Description
A juicy, flavorful pot roast recipe featuring juicy beef, rosemary and mushrooms.
Ingredients
Scale
- 2–4 lb beef pot roast cut (chuck or bottom round)
- 2 medium carrots, sliced (or baby carrots)
- 3 turnips, diced
- 1 small onion, diced
- 6 medium red potatoes, diced
- 2 sticks celery, diced
- 1 can sliced mushrooms partially drained
- 1/4 cup of marinara or tomato sauce
- 1 cup beef broth
- 1 1/2 Tablespoons Worcestershire sauce
- 1/4 teaspoon dried rosemary
- 1/4 teaspoon dried oregano
- 2 garlic cloves, minced
- Salt to taste
- Pepper to taste
Instructions
- In a large skillet, briefly sear beef roast on all sides in olive oil. This will lock in the juices.

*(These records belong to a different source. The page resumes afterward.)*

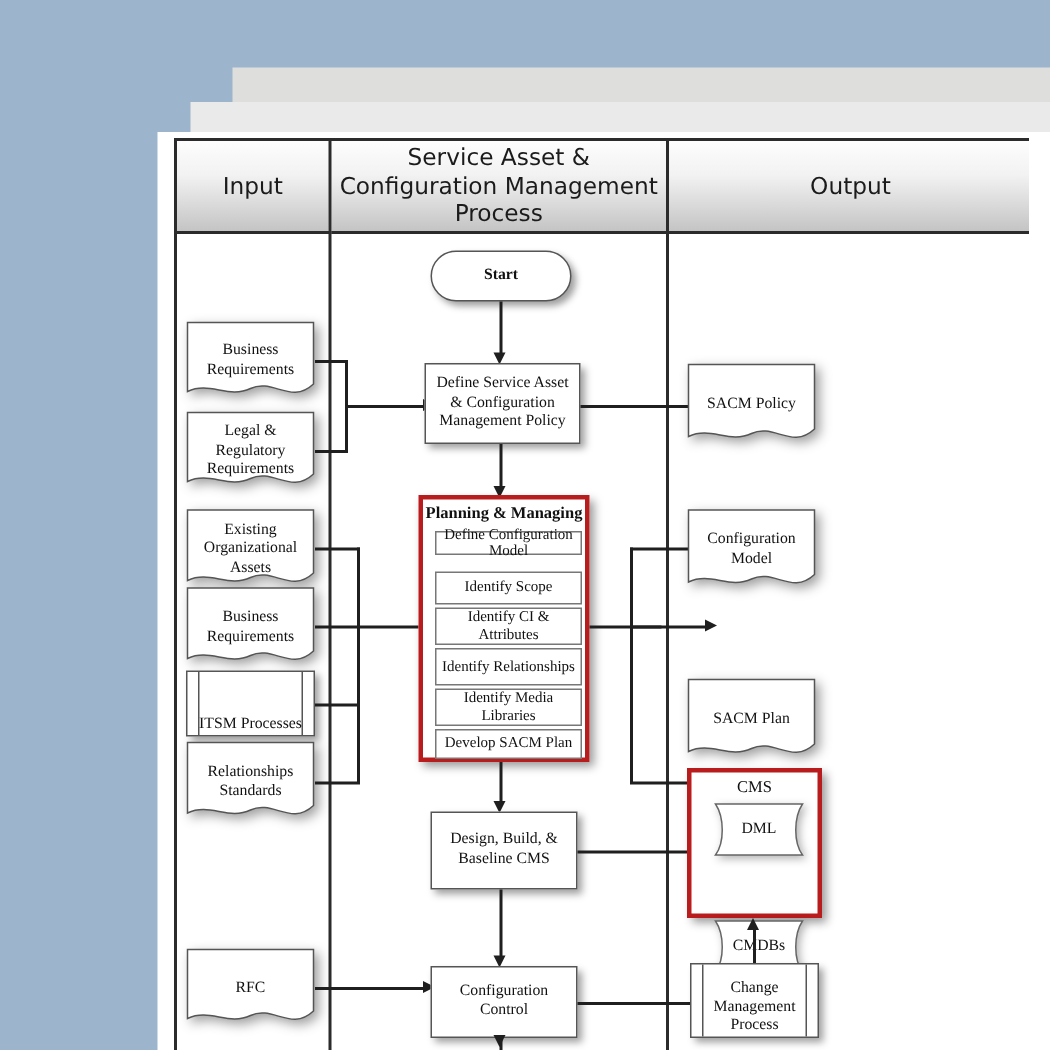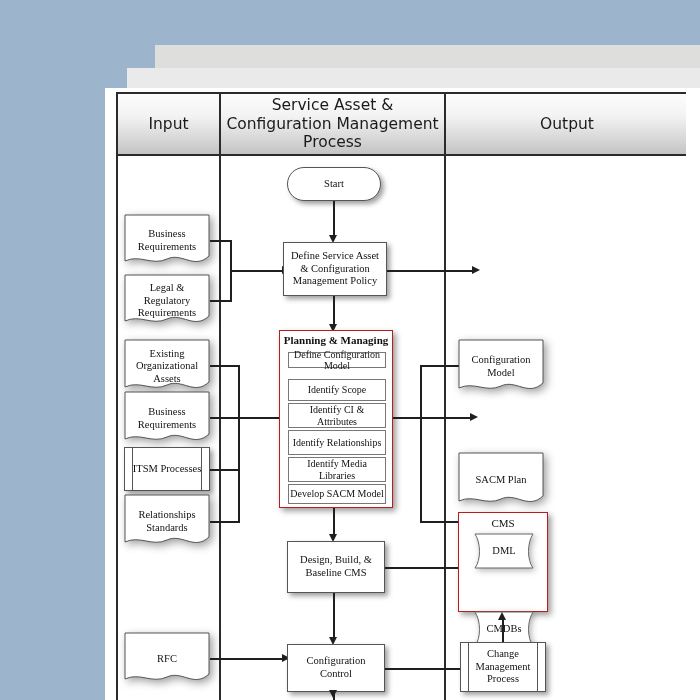--- a/index.html
+++ b/index.html
@@ -56,7 +56,7 @@
 
   
   .term{background:#fff;border:1px solid #555;border-radius:20px;
-        box-shadow:3px 3px 5px rgba(0,0,0,.38);}
+        box-shadow:3px 3px 5px rgba(0,0,0,.38);font-weight:bold;}
 
   
   .predef{background:#fff;border:1px solid #555;

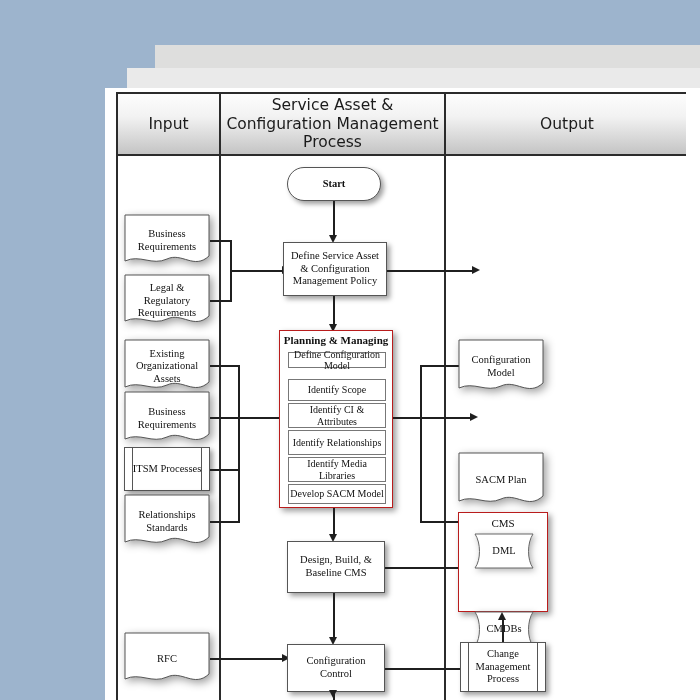--- a/index.html
+++ b/index.html
@@ -246,6 +246,12 @@
     <div class="ln lv" style="left:215px;top:598px;height:12px;"></div>
     <div class="arrow down" style="left:211px;top:596px;"></div>
 
+    <div class="node docshape" style="left:340px;top:148px;width:86px;height:56px;">
+      <svg viewBox="0 0 86 56" preserveAspectRatio="none">
+        <path d="M1,1 L85,1 L85,44 C70,58 58,40 43,47 C28,54 16,42 1,49 Z" fill="#ffffff" stroke="#555" stroke-width="1"></path>
+      </svg>
+      <span class="lbl">SACM Policy</span>
+    </div>
 
     <div class="node docshape" style="left:340px;top:245px;width:86px;height:56px;">
       <svg viewBox="0 0 86 56" preserveAspectRatio="none">

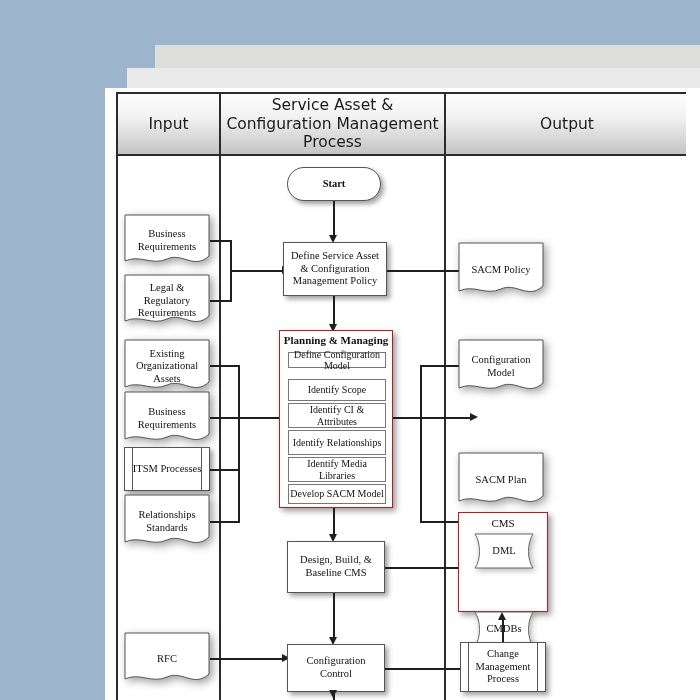--- a/index.html
+++ b/index.html
@@ -75,7 +75,7 @@
   .dbshape svg{position:absolute;left:0;top:0;width:100%;height:100%;z-index:1;}
 
   
-  .group{position:absolute;background:#fff;border:1px solid #b91c1c;
+  .group{position:absolute;background:#fff;border:3px solid #b91c1c;
          box-shadow:3px 3px 6px rgba(0,0,0,.40);box-sizing:border-box;}
   .group-title{position:absolute;left:0;right:0;top:3px;text-align:center;
                font-size:11px;font-weight:bold;color:#111;}

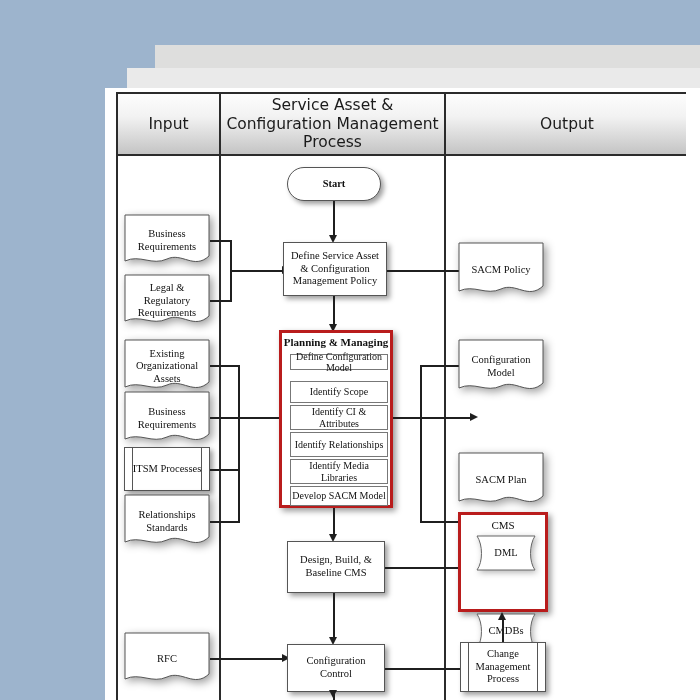--- a/index.html
+++ b/index.html
@@ -60,7 +60,7 @@
 
   
   .predef{background:#fff;border:1px solid #555;
-          box-shadow:3px 3px 5px rgba(0,0,0,.38);}
+          box-shadow:3px 3px 5px rgba(0,0,0,.38);align-items:flex-end;}
   .predef::before,.predef::after{content:"";position:absolute;top:0;bottom:0;width:1px;background:#555;}
   .predef::before{left:7px;}
   .predef::after{right:7px;}

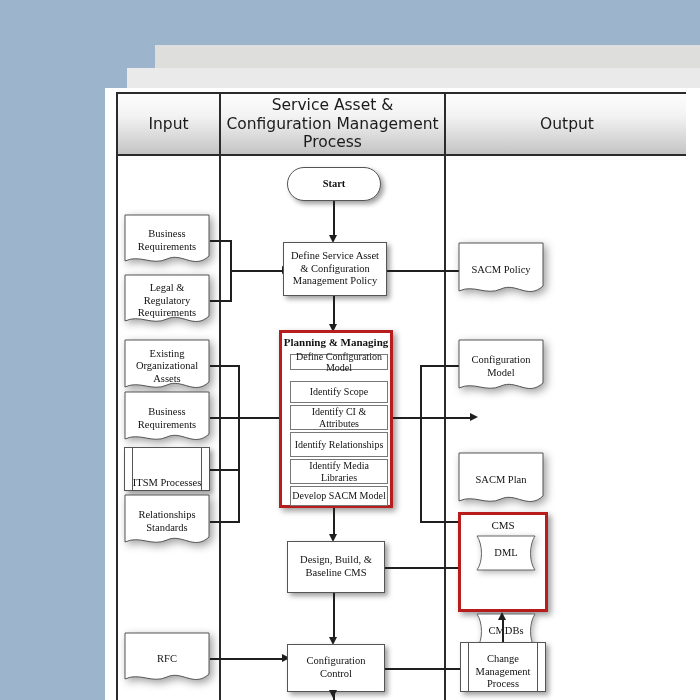--- a/index.html
+++ b/index.html
@@ -210,7 +210,7 @@
         <span>Identify Media Libraries</span>
       </div>
       <div class="sub" style="left:8px;top:153px;width:98px;height:20px;">
-        <span>Develop SACM Model</span>
+        <span>Develop SACM Plan</span>
       </div>
     </div>
 

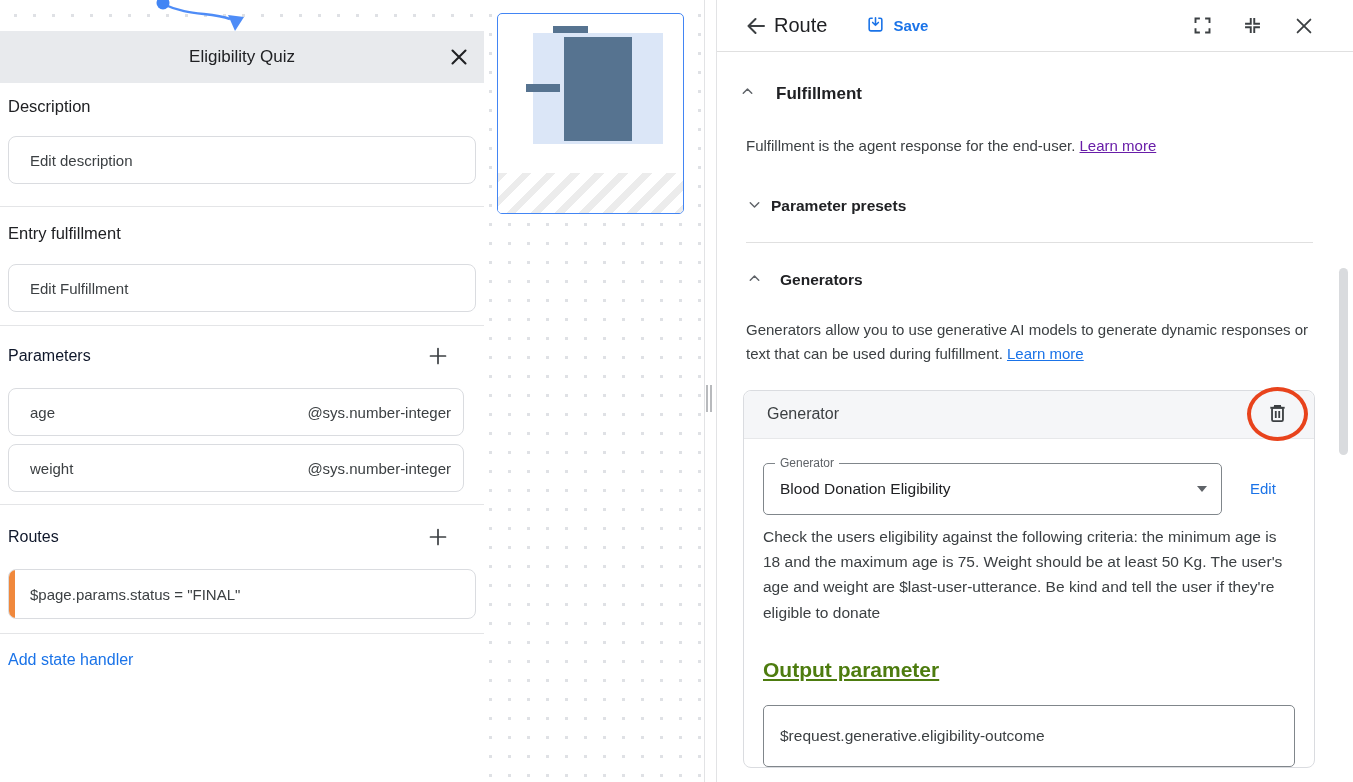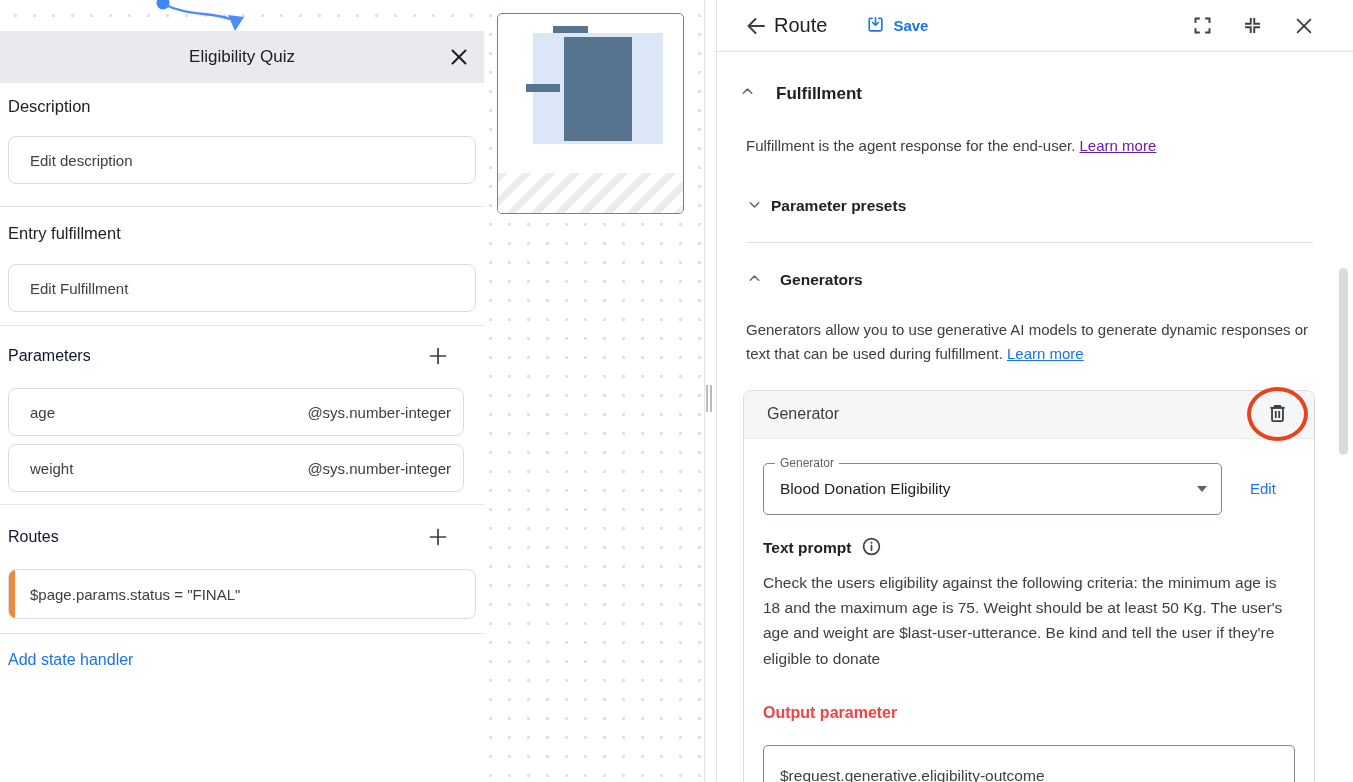--- a/index.html
+++ b/index.html
@@ -273,16 +273,6 @@
           <span class="edit-link">Edit</span>
         </div>
 
-        <div class="prompt-head">
-          <span class="prompt-label">Text prompt</span>
-          <span>
-            <svg width="21" height="21" viewBox="0 0 24 24" fill="none">
-              <circle cx="12" cy="12" r="9" stroke="#3c4043" stroke-width="1.9"></circle>
-              <path d="M12 11v5.4" stroke="#3c4043" stroke-width="1.9" stroke-linecap="round"></path>
-              <circle cx="12" cy="7.7" r="1.15" fill="#3c4043"></circle>
-            </svg>
-          </span>
-        </div>
         <p class="prompt-text">Check the users eligibility against the following criteria: the minimum age is 18 and the maximum age is 75. Weight should be at least 50 Kg. The user's age and weight are $last-user-utterance. Be kind and tell the user if they're eligible to donate</p>
 
         <div class="out-label">Output parameter</div>

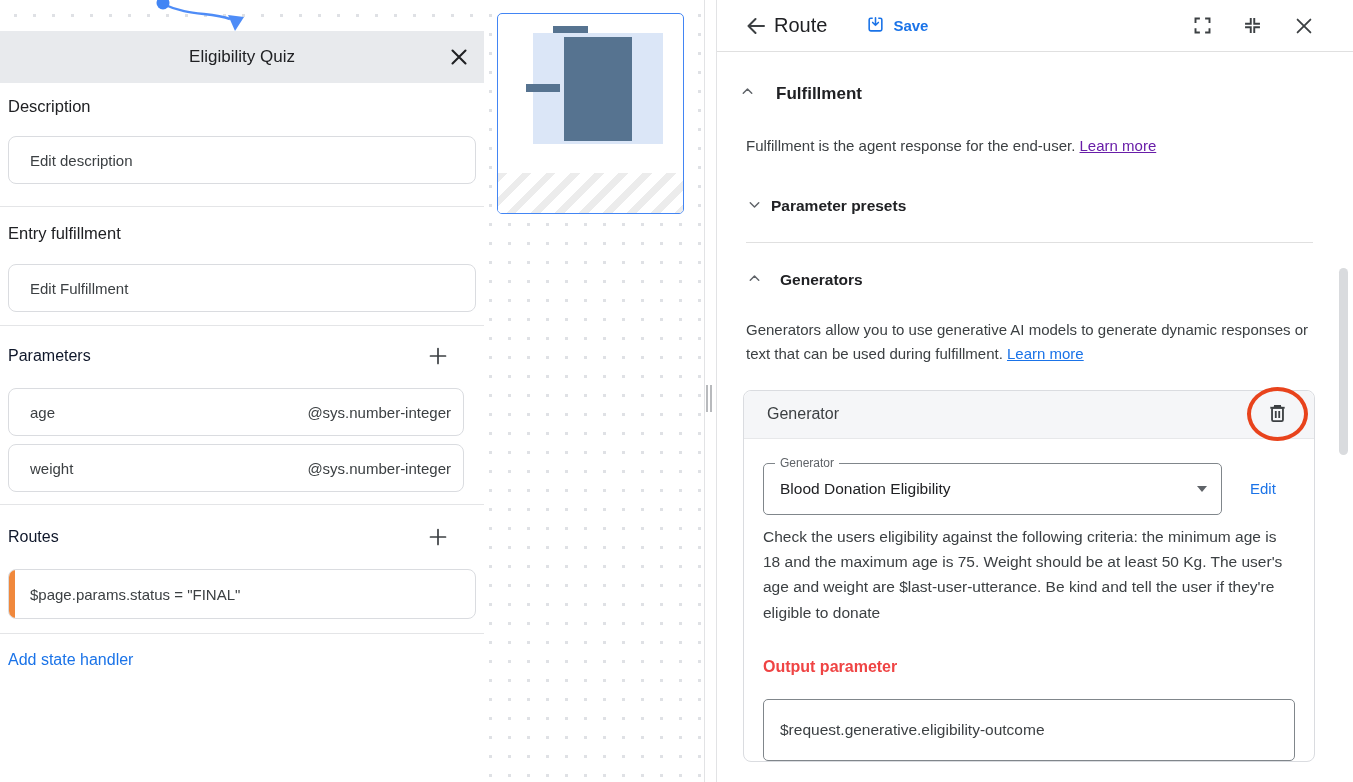--- a/index.html
+++ b/index.html
@@ -98,7 +98,7 @@
   .prompt-head { display:flex; align-items:center; gap:10px; margin-top:21px; }
   .prompt-label { font-size:15.5px; font-weight:700; color:#202124; }
   .prompt-text { margin-top:9px; font-size:15.5px; line-height:25.4px; color:#3c4043; max-width:545px; }
-  .out-label { margin-top:33px; font-size:16px; font-weight:700; color:#ef4444; }
+  .out-label { margin-top:33px; font-size:21px; font-weight:700; color:#4d7c0f;text-decoration:underline; }
   .out-box { margin-top:23px; height:62px; border:1px solid #80868b; border-radius:5px;
     display:flex; align-items:center; padding-left:16px; font-size:15.5px; color:#3c4043; cursor:text; background:#fff; }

- Place a liner in the slow cooker and add all veggies, reserving the mushrooms.
- Place beef roast on top of veggies.
- Combine mushrooms, marinara, beef broth, Worcestershire sauce, garlic, herbs and spices in a small bowl and pour over the top of the roast in the slow cooker.
- Cover and cook for 8 hours on low.
Notes
- Our grocery store sells a “soup mix” of carrots, celery, onion, turnip, and potato for $2. If you can find a mix like that, feel free to use it or swap in your favorite starchy vegetables.
- Gluten Free: This should be gluten-free. (As always, check each ingredient for hidden sources of gluten.)